**TASK REQUIREMENTS**
An exact copy of the data below is needed; please leave out any pictures.

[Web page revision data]
"""
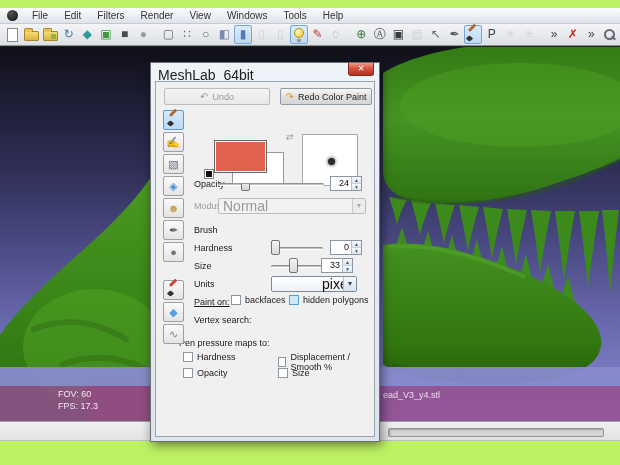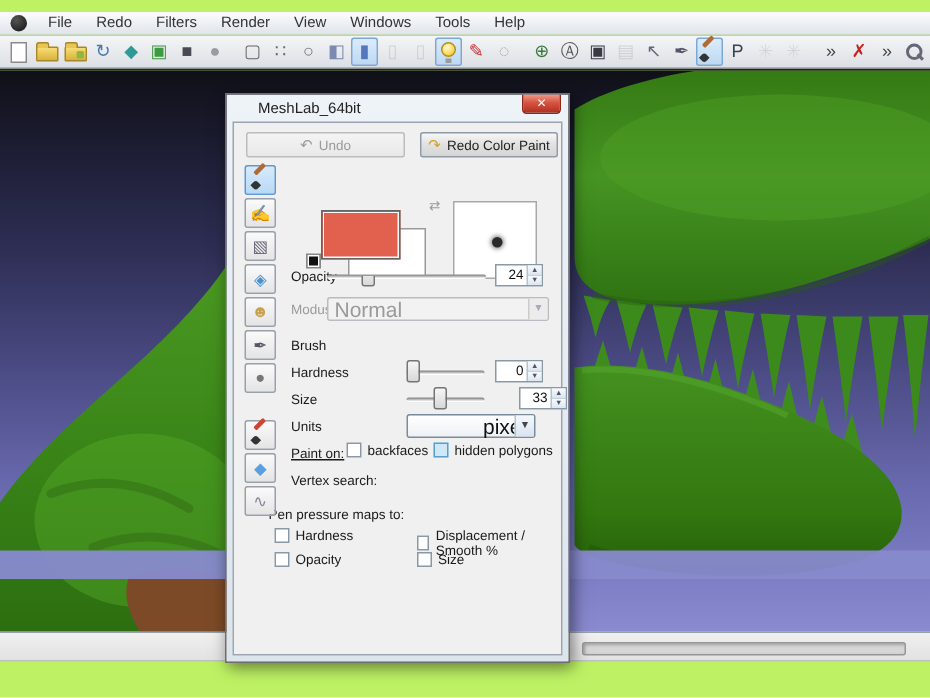"Redo" span.menu-item { text: Redo -> Edit }
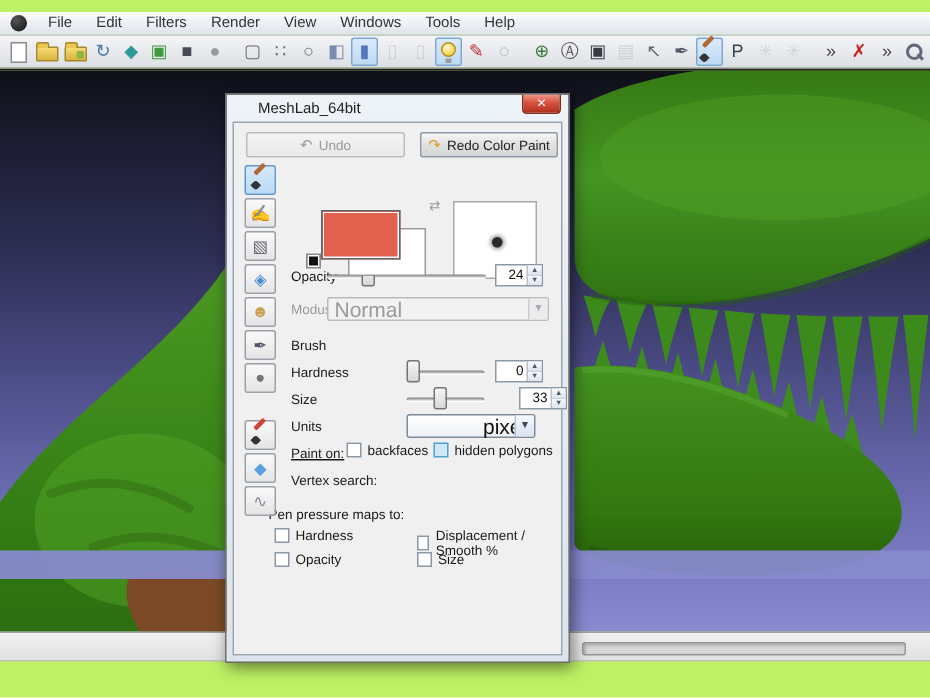"MeshLab_64bit" #dlg-title { font-size: 10px -> 14px; left: 20px -> 6px }
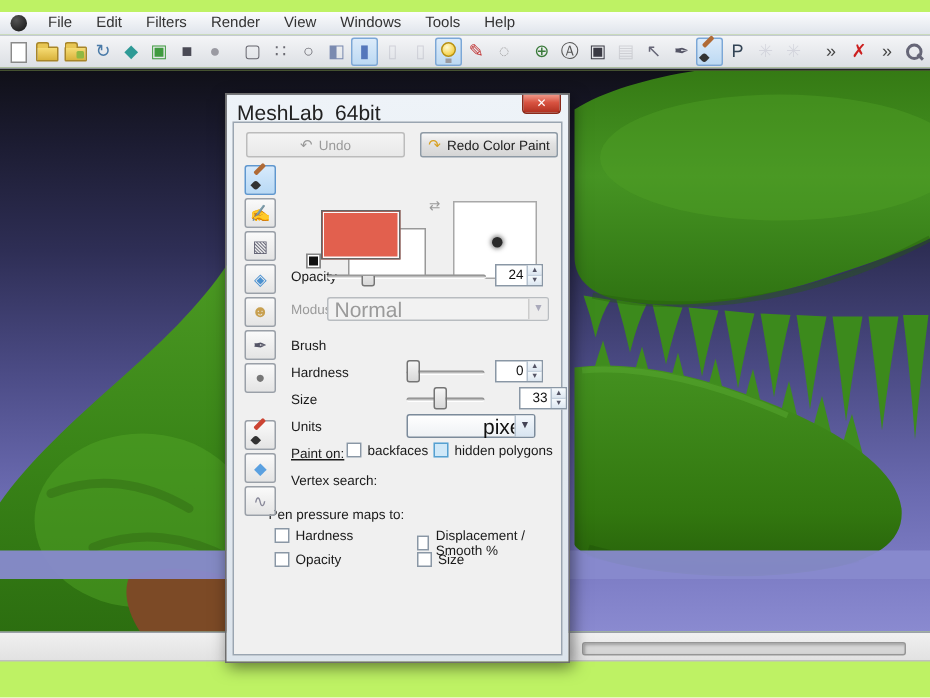"33" div.spin { left: 190px -> 165px }
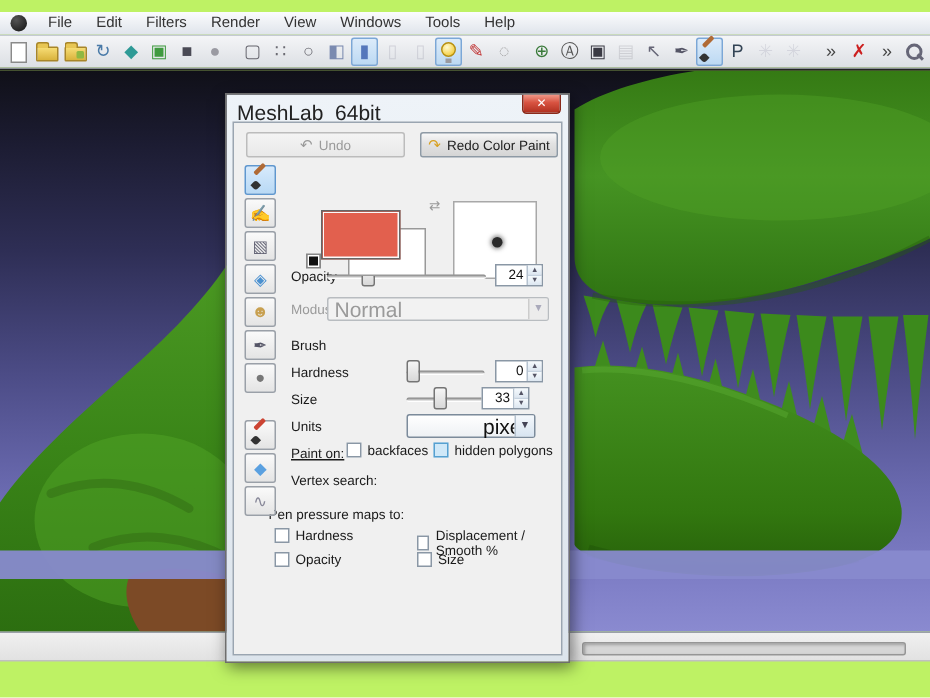"FOV: 60" div { html: none -> <div> <span>FOV: 60</span> <span>FPS: 17.3</span> <span>ead_V3_y4.stl</span> </div> }
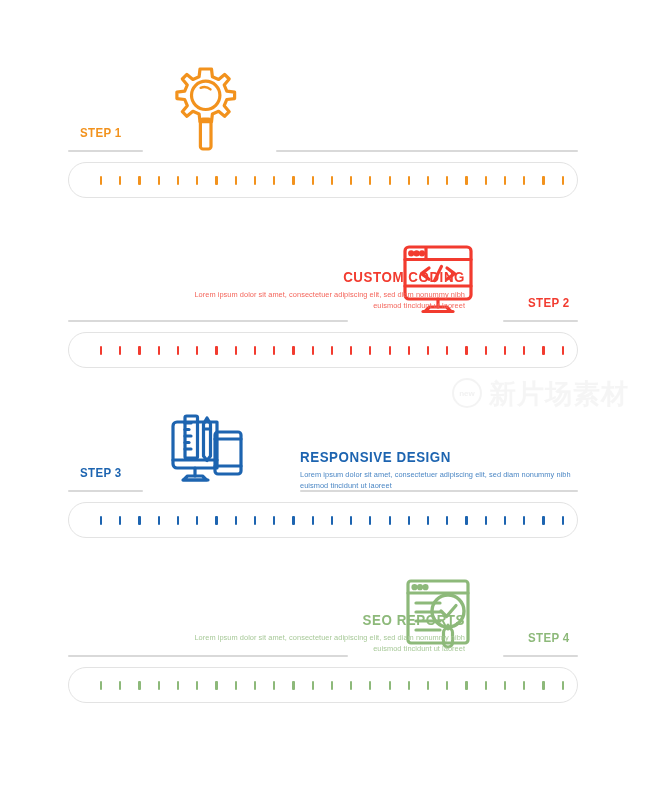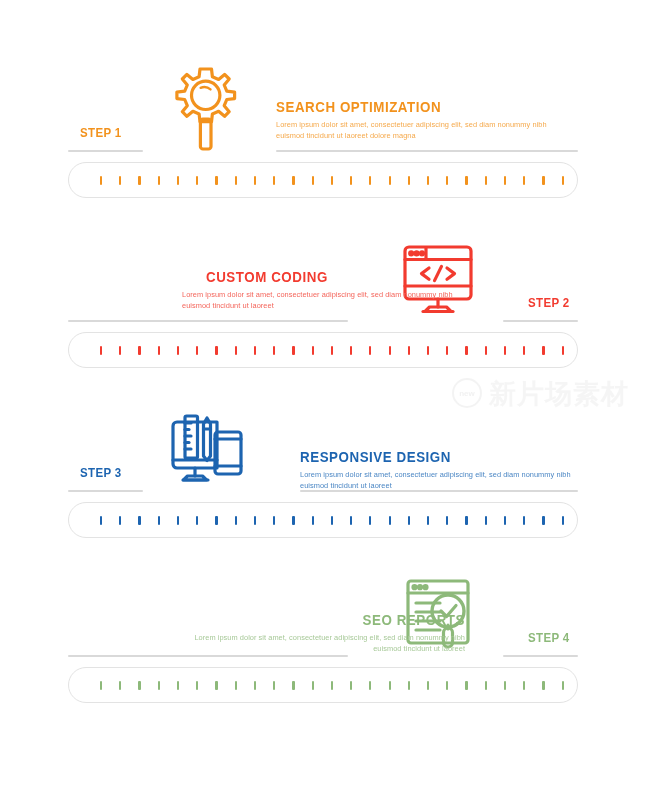"SEARCH OPTIMIZATION" div.textblock { html: <div> <p>SEARCH OPTIMIZATION</p> <p>Lorem ipsum dolor sit amet, consectetuer adipiscing elit, sed diam nonummy nibh euismod tincidunt ut laoreet dolore magna</p> </div> -> none }
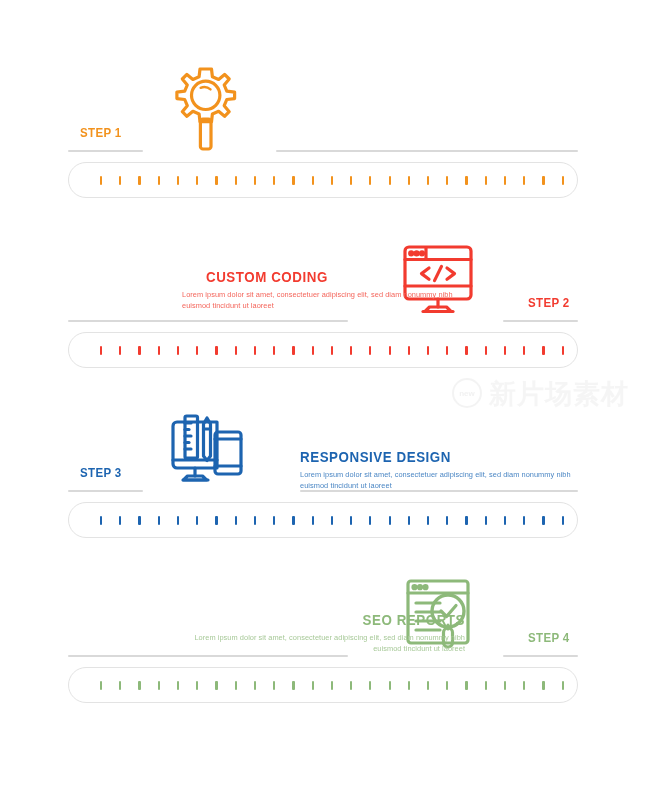"CUSTOM CODING" .text-left { left: 182px -> 165px; text-align: left -> right }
"""
**RESULT OF THIS EXERCISE**
"Redo" span.menu-item { text: Redo -> Edit }
"MeshLab_64bit" #dlg-title { font-size: 10px -> 14px; left: 20px -> 6px }
"33" div.spin { left: 190px -> 165px }
"FOV: 60" div { html: none -> <div> <span>FOV: 60</span> <span>FPS: 17.3</span> <span>ead_V3_y4.stl</span> </div> }
"SEARCH OPTIMIZATION" div.textblock { html: <div> <p>SEARCH OPTIMIZATION</p> <p>Lorem ipsum dolor sit amet, consectetuer adipiscing elit, sed diam nonummy nibh euismod tincidunt ut laoreet dolore magna</p> </div> -> none }
"CUSTOM CODING" .text-left { left: 182px -> 165px; text-align: left -> right }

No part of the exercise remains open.